You are viewing a plain text version of this content. The canonical link for it is here.
Posted to c-users@xalan.apache.org by "Rob.Conde" <Ro...@ai-solutions.com> on 2009/11/12 20:59:03 UTC

Xalan performance issue on large files...

Hey David,
	I'm seeing some really bad performance while attempting to transform
a 30 megabyte xml file. As a benchmark, I tried running just the identity
transformation against my file in both .NET 2.0 and in Xalan. .NET took ~3
seconds...I killed the Xalan after 25 minutes. I didn't try digging into the
Xalan code at all, but obviously some algorithm isn't scaling very nicely.

Rob Conde



Re: Xalan performance issue on large files...

Posted by David Bertoni <db...@gmail.com>.
On Thu, Nov 19, 2009 at 2:09 AM, Rob.Conde <Ro...@ai-solutions.com>wrote:

>  Hi David,
>
>             I built the XalanTransformer sample and indeed the performance
> seems fine there. Also I tried passing a stringstream instead of the
> DOMStringPrintWriter and it seems to work fine…though I’m not sure if this
> will handle encoding correctly.
>
As long as you treat the string as a sequence of binary bytes, you won't
have any issues.

The interesting thing about transforming to a XalanDOMString is that you
override the output transcoding mechanism, since XalanDOMString can only
contain UTF-16 code points. This can be problematic if your stylesheet
doesn't specify UTF-16 as the output encoding. To parse the resulting
document, you would need to explicitly force the encoding on the InputStream
by calling InputStream::setEncoding() and passing in "UTF-16".


> So I think you’re probably on the right track. Note that the code I posted
> crashes at the end since terminate is called before the XSLTInputSource goes
> out of scope – but this is unrelated to the original problem.
>
I will investigate the performance issues, but I suspect it has to do with
re-sizing the XalanDOMString instance as it grows. You might try running
your test application and adding a call to XalanDOMString::reserve() before
you transform:

domStr.reserve(35000000);

This would reserve enough space in the instance so resizing would not occur.

Dave

RE: Xalan performance issue on large files...

Posted by "Rob.Conde" <Ro...@ai-solutions.com>.
Hi David,

            I built the XalanTransformer sample and indeed the performance
seems fine there. Also I tried passing a stringstream instead of the
DOMStringPrintWriter and it seems to work fine.though I'm not sure if this
will handle encoding correctly.

 

So I think you're probably on the right track.
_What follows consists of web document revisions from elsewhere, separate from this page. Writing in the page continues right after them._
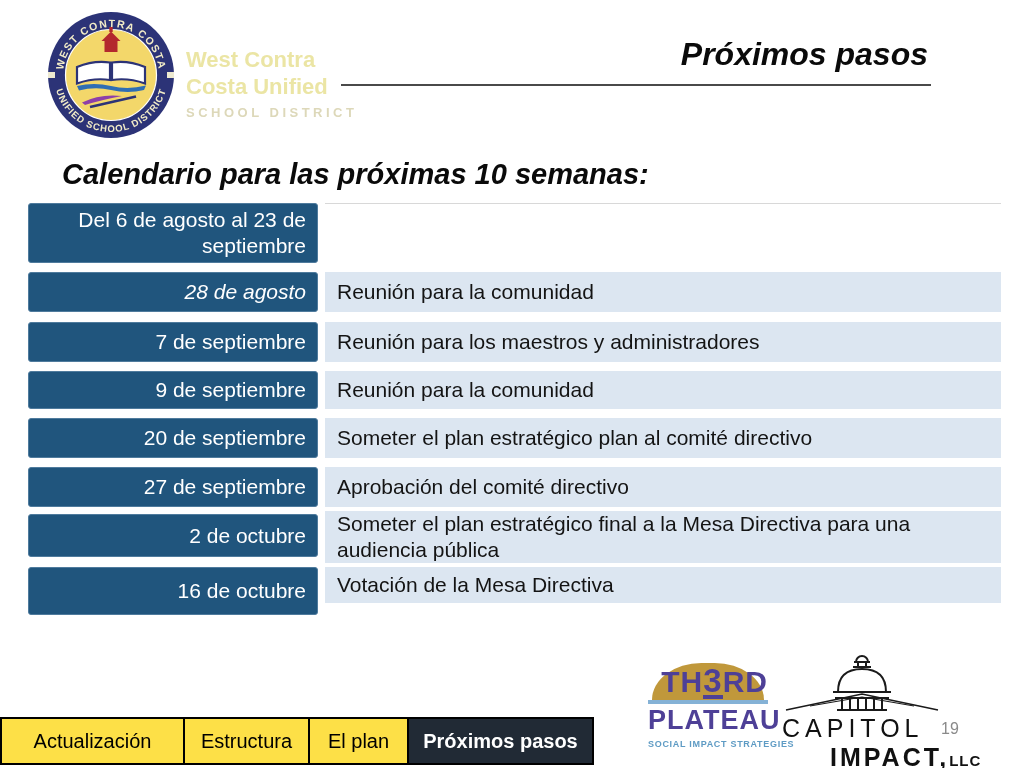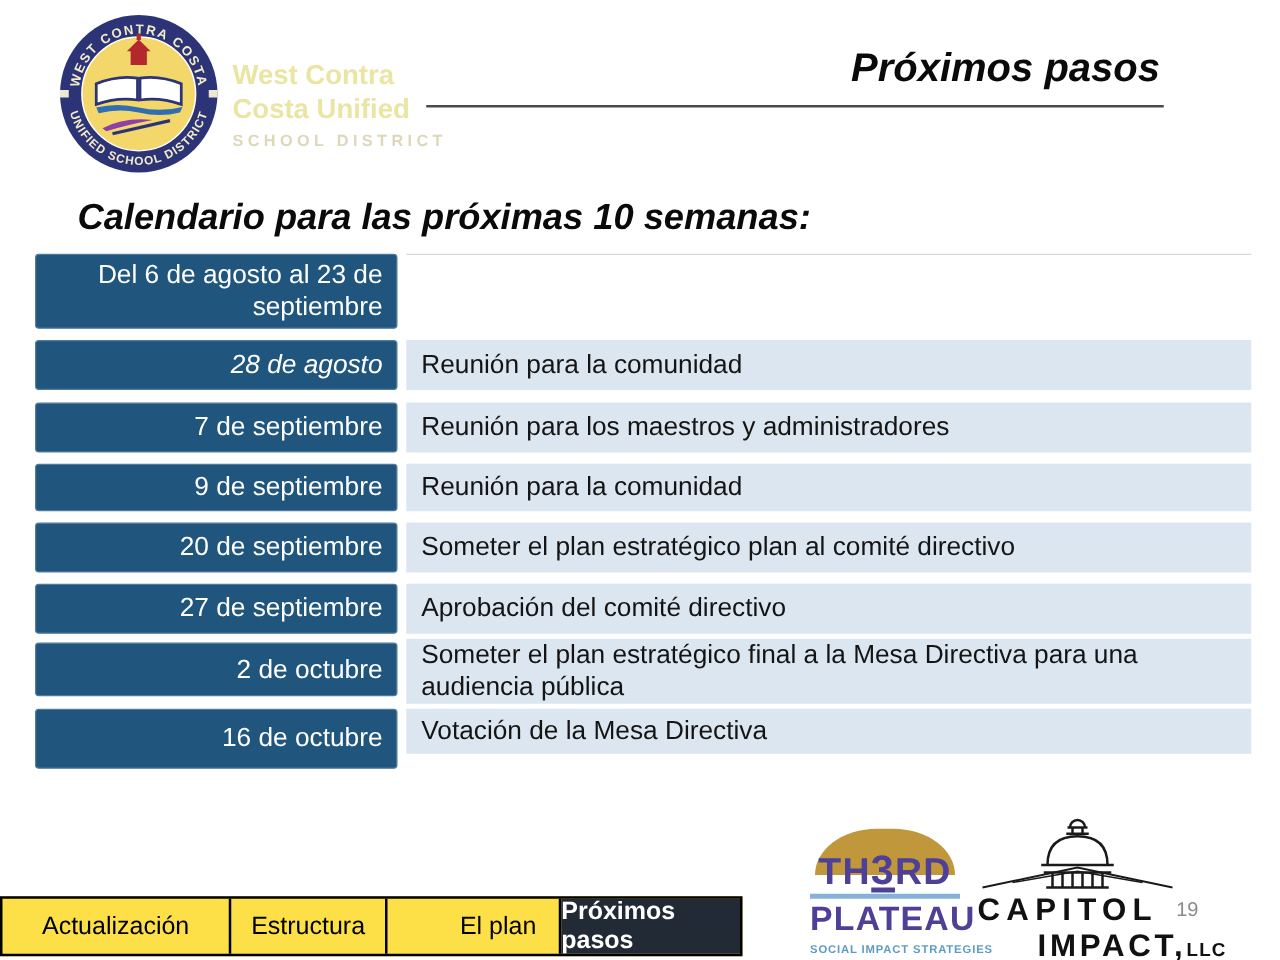--- a/index.html
+++ b/index.html
@@ -58,7 +58,7 @@
     background:#C0983B; border-radius:56px 56px 0 0 / 42px 42px 0 0;
   }
   .tp-name {
-    position:relative; margin-top:24px; text-align:center; font-weight:bold;
+    position:relative; margin-top:9px; text-align:right; font-weight:bold;
     color:#4E4097; font-size:30px; line-height:30px; letter-spacing:1px; white-space:nowrap;
   }
   .tp-3 { display:inline-block; font-size:33px; line-height:28px; border-bottom:4px solid #4E4097; }

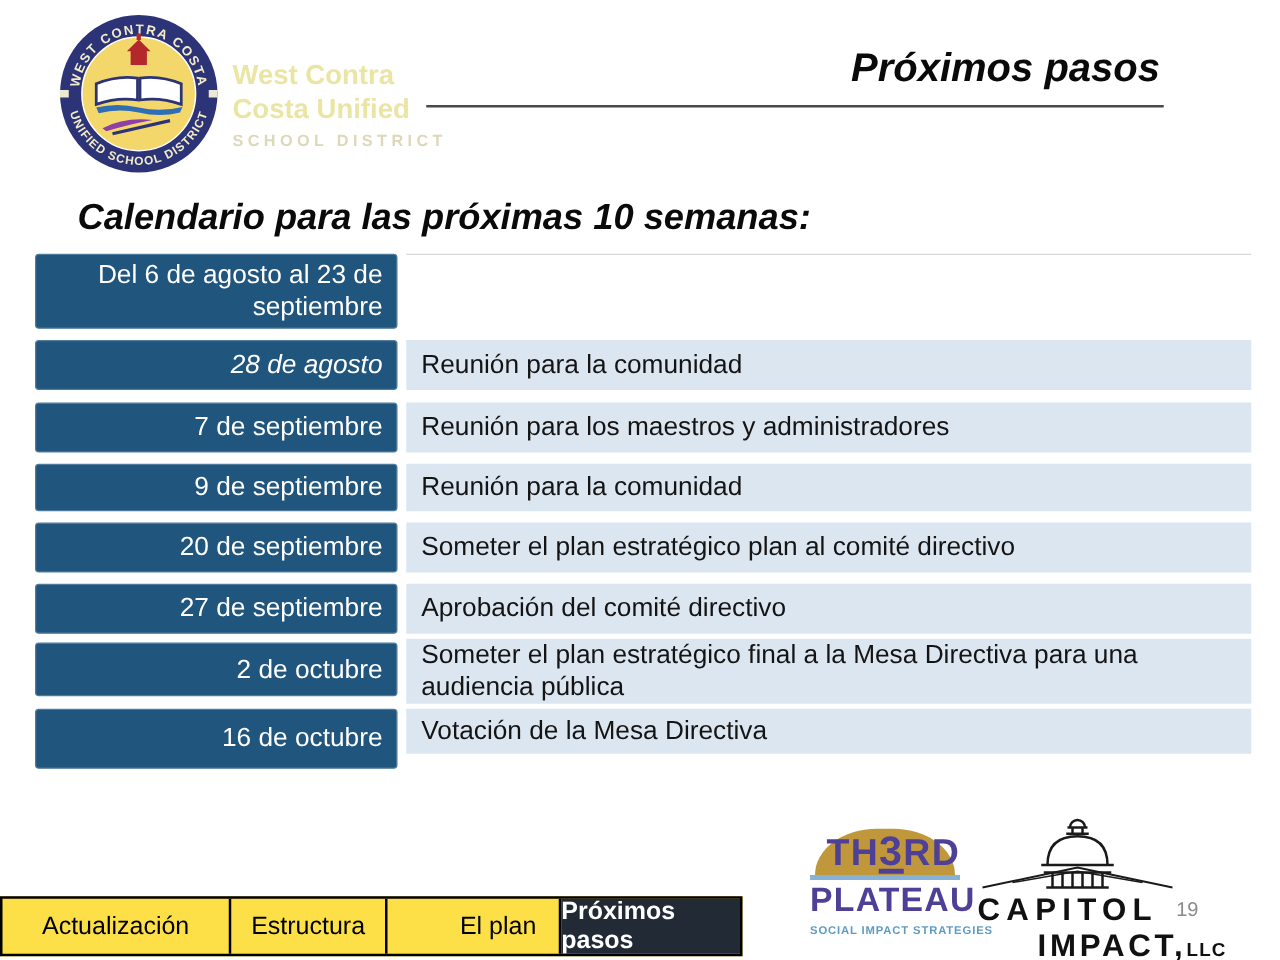--- a/index.html
+++ b/index.html
@@ -48,7 +48,7 @@
   }
   .tab:nth-child(1){ width:183px; }
   .tab:nth-child(2){ width:125px; }
-  .tab:nth-child(3){ width:99px;margin-left:40px; }
+  .tab:nth-child(3){ width:99px; }
   .tab:nth-child(4){ flex:1; border-right:none; }
   .tab.active { background:#212A35; color:#fff; font-weight:bold; }
   

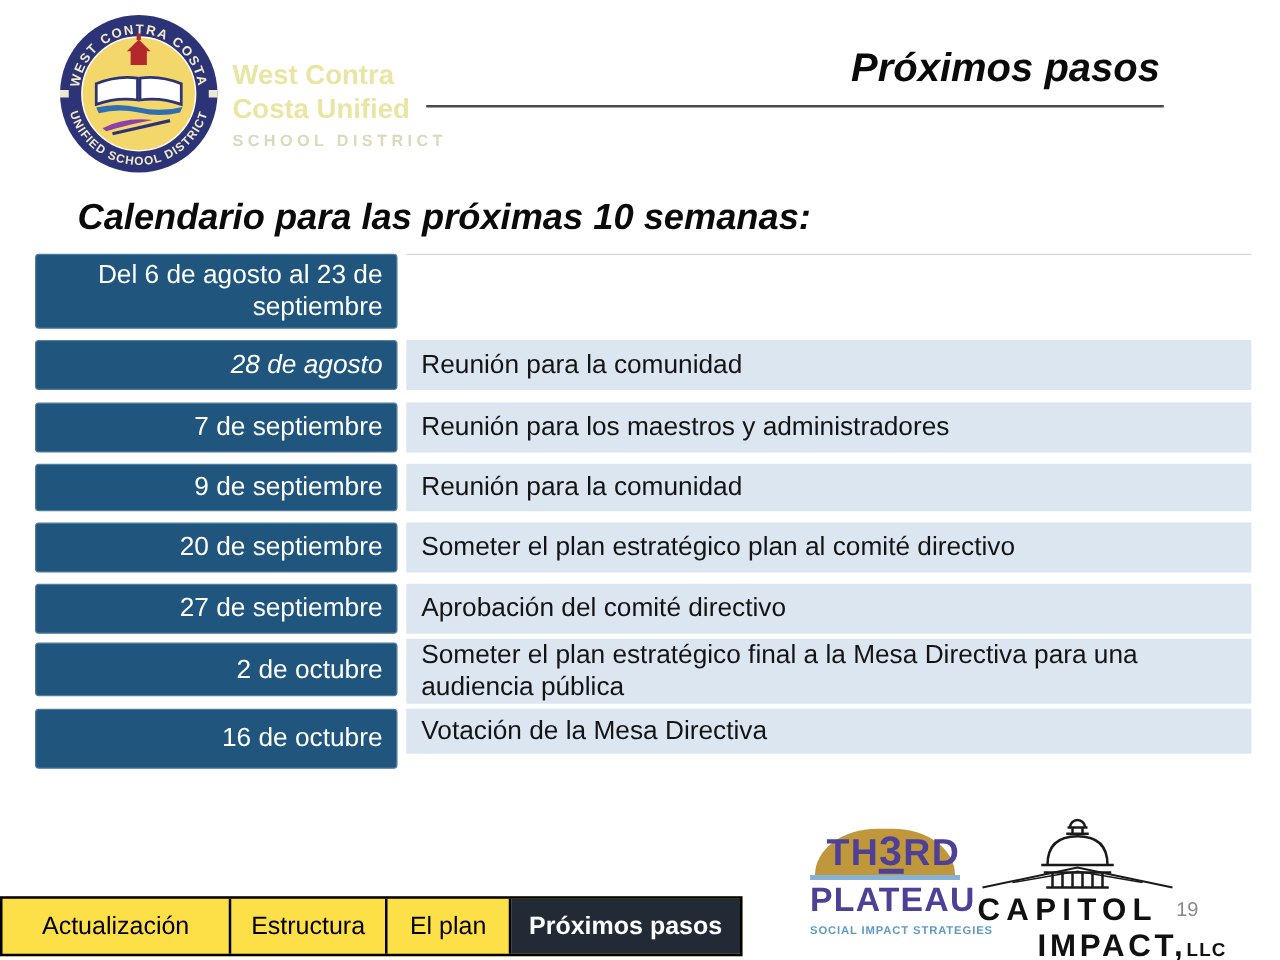--- a/index.html
+++ b/index.html
@@ -74,7 +74,7 @@
   
   .ci-logo { position:absolute; left:782px; top:650px; width:165px; }
   .ci-dome-svg { display:block; margin-left:0; }
-  .ci-line1 { font-size:25px; font-weight:700; letter-spacing:5px; color:#111; margin-top:-6px; white-space:nowrap; }
+  .ci-line1 { font-size:25px; font-weight:400; letter-spacing:5px; color:#111; margin-top:-6px; white-space:nowrap; }
   .ci-line2 { font-size:25px; font-weight:600; letter-spacing:3px; color:#111; margin-left:48px; white-space:nowrap; }
   .ci-llc { font-size:15px; letter-spacing:1px; }
   .page-number { position:absolute; left:941px; top:720px; font-size:16px; color:#8a8a8a; }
Note that the code I posted
crashes at the end since terminate is called before the XSLTInputSource goes
out of scope - but this is unrelated to the original problem.

 

Rob

 

  _____  

From: David Bertoni [mailto:dbertoni.apache@gmail.com] 
Sent: Tuesday, November 17, 2009 9:47 PM
To: xalan-c-users@xml.apache.org
Subject: Re: Xalan performance issue on large files...

 

On Tue, Nov 17, 2009 at 6:39 AM, Rob.Conde <Ro...@ai-solutions.com>
wrote:

Hey David,
       I understand if you haven't gotten to it yet, but I wanted to make
sure you got my example file and perhaps confirmed or were unable to confirm
the performance issue with it...

Hi Rob,

I just took an initial look at this.

I built Xalan-C on an Ubuntu 9.10 VMware virtual machine on my laptop, which
is a Lenovo T60p with a Core Duo 2600 (2.16GHz) with 2GB of memory.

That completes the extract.